DIRECTIONS
Bring together all lines of the material below that contain the string "STRONGER".

DATA IN THIS EXERCISE
-*-
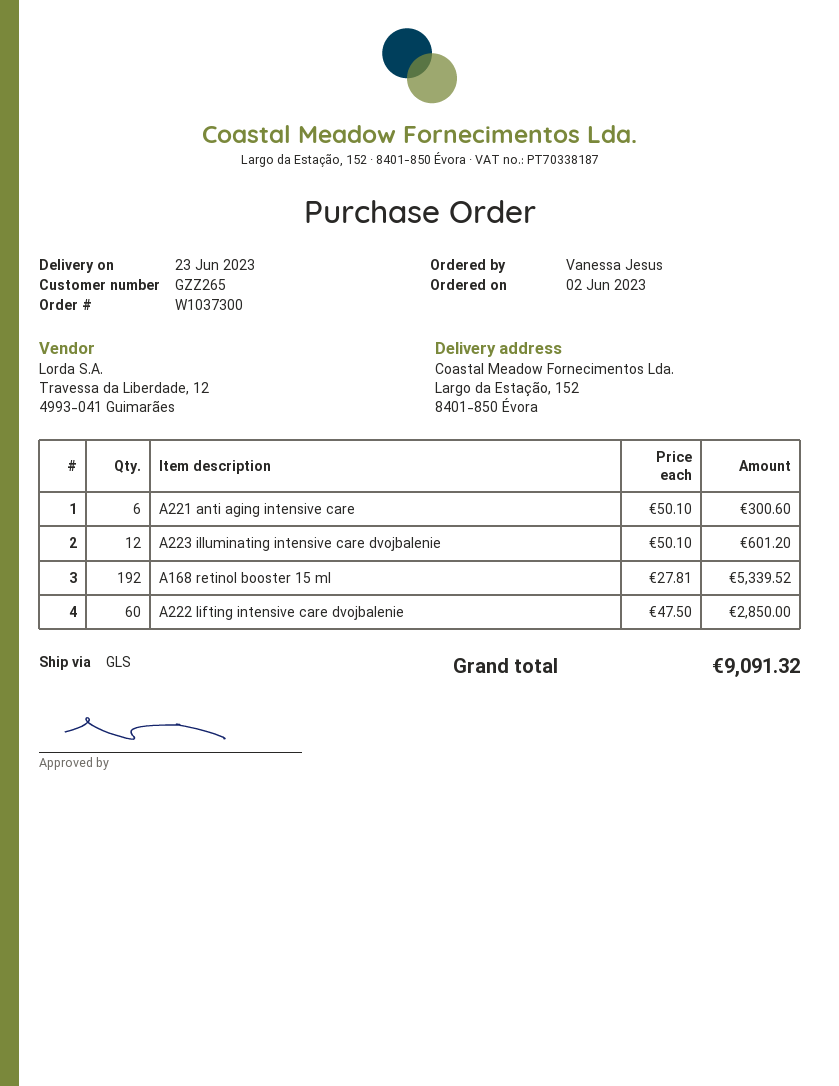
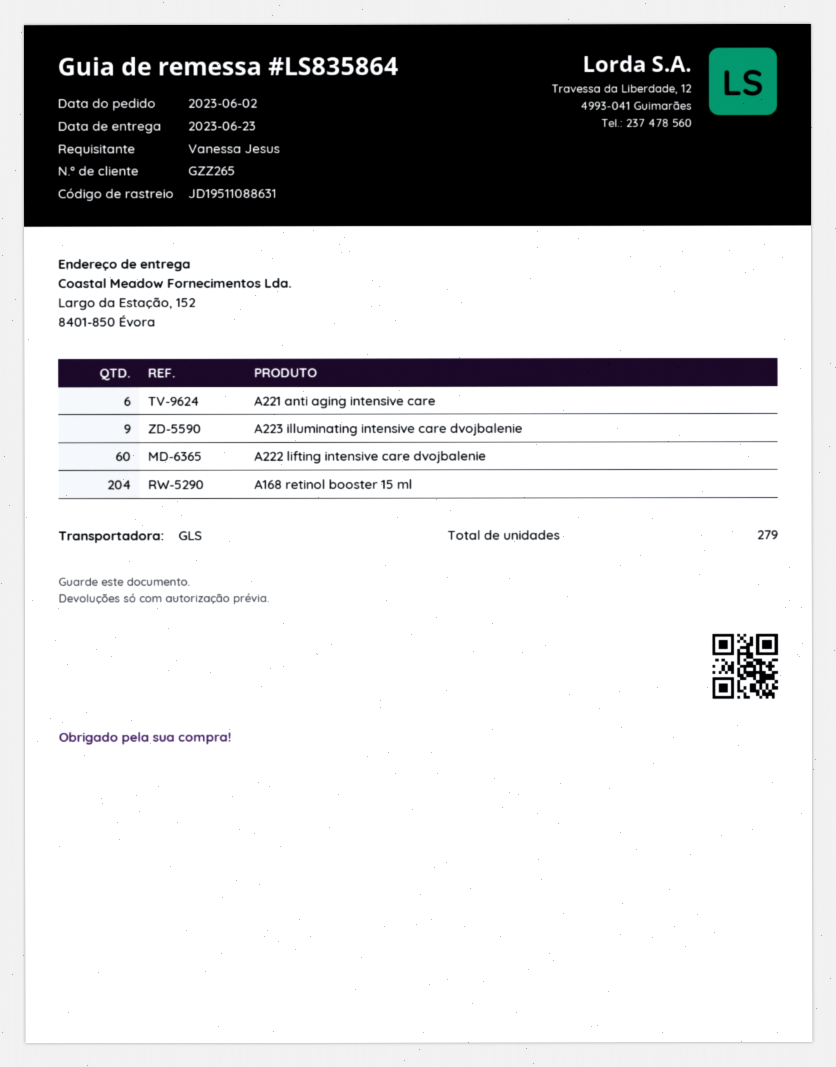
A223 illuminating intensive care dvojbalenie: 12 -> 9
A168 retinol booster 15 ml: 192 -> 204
-*-
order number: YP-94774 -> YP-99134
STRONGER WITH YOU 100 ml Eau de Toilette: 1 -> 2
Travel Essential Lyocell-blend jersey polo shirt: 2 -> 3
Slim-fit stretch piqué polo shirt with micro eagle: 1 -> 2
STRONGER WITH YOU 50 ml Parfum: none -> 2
-*-
EXERCISE RESULT
STRONGER WITH YOU 100 ml Eau de Toilette: 1 -> 2
STRONGER WITH YOU 50 ml Parfum: none -> 2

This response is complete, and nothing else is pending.